(Edit tracking data)
|---|

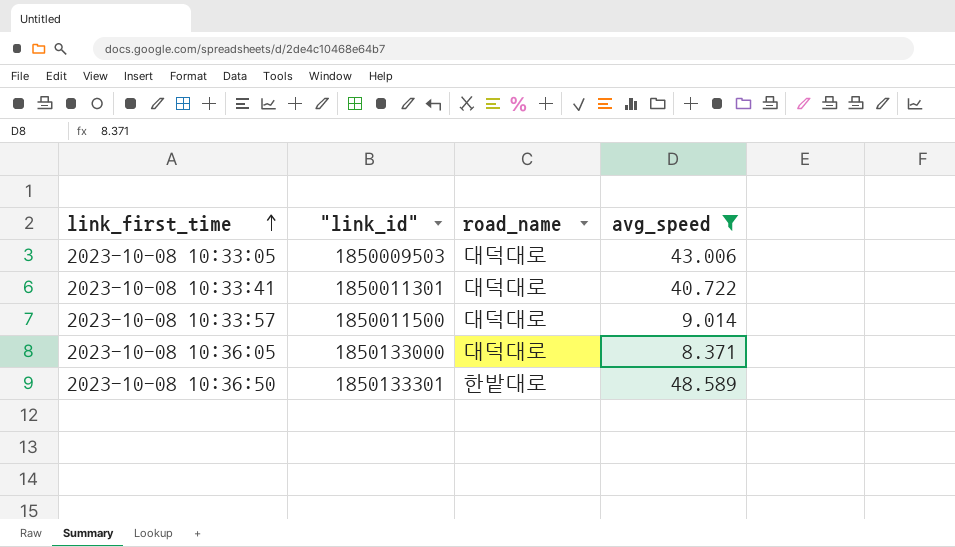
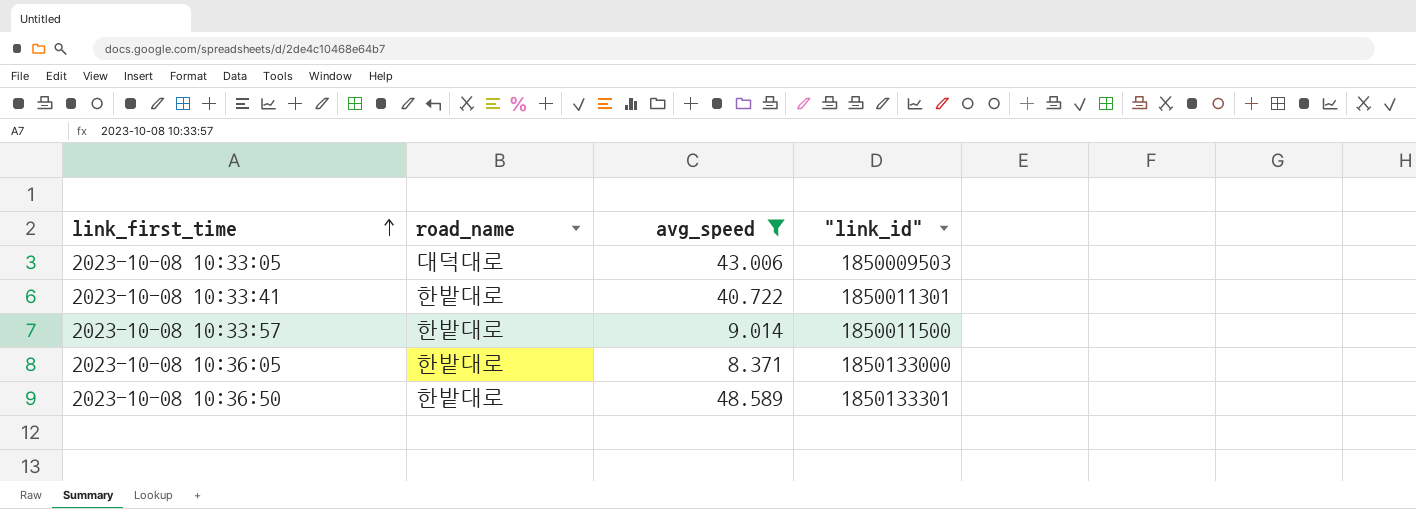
column "link_id" | position: 2 -> 4
2023-10-08 10:33:41 | road_name: 대덕대로 -> 한밭대로
2023-10-08 10:33:57 | road_name: 대덕대로 -> 한밭대로
2023-10-08 10:36:05 | road_name: 대덕대로 -> 한밭대로

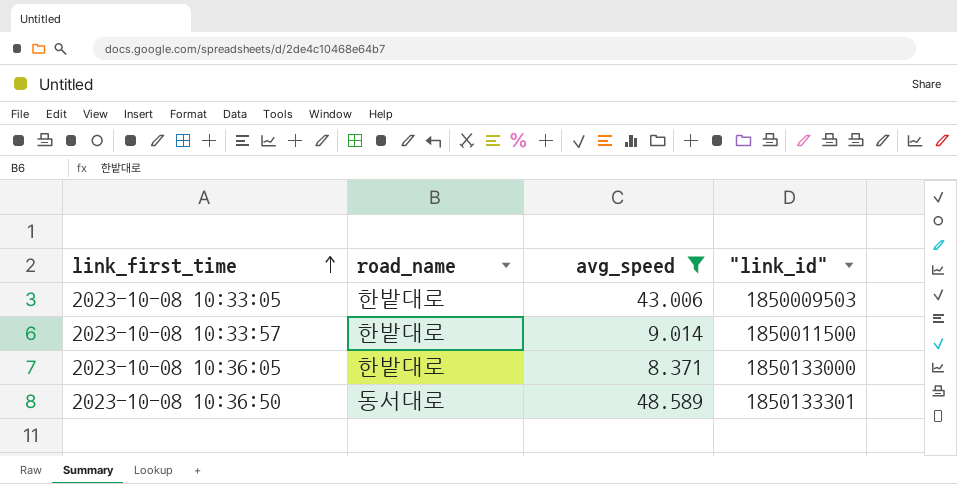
row 2023-10-08 10:33:41: 한밭대로 | 40.722 | 1850011301 -> none
2023-10-08 10:33:05 | road_name: 대덕대로 -> 한밭대로
2023-10-08 10:36:50 | road_name: 한밭대로 -> 동서대로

|---|

=== Your goal ===
Apart from the images, every line above needs to be printed again exactly.

=== Solved exercise ===
column "link_id" | position: 2 -> 4
2023-10-08 10:33:41 | road_name: 대덕대로 -> 한밭대로
2023-10-08 10:33:57 | road_name: 대덕대로 -> 한밭대로
2023-10-08 10:36:05 | road_name: 대덕대로 -> 한밭대로

row 2023-10-08 10:33:41: 한밭대로 | 40.722 | 1850011301 -> none
2023-10-08 10:33:05 | road_name: 대덕대로 -> 한밭대로
2023-10-08 10:36:50 | road_name: 한밭대로 -> 동서대로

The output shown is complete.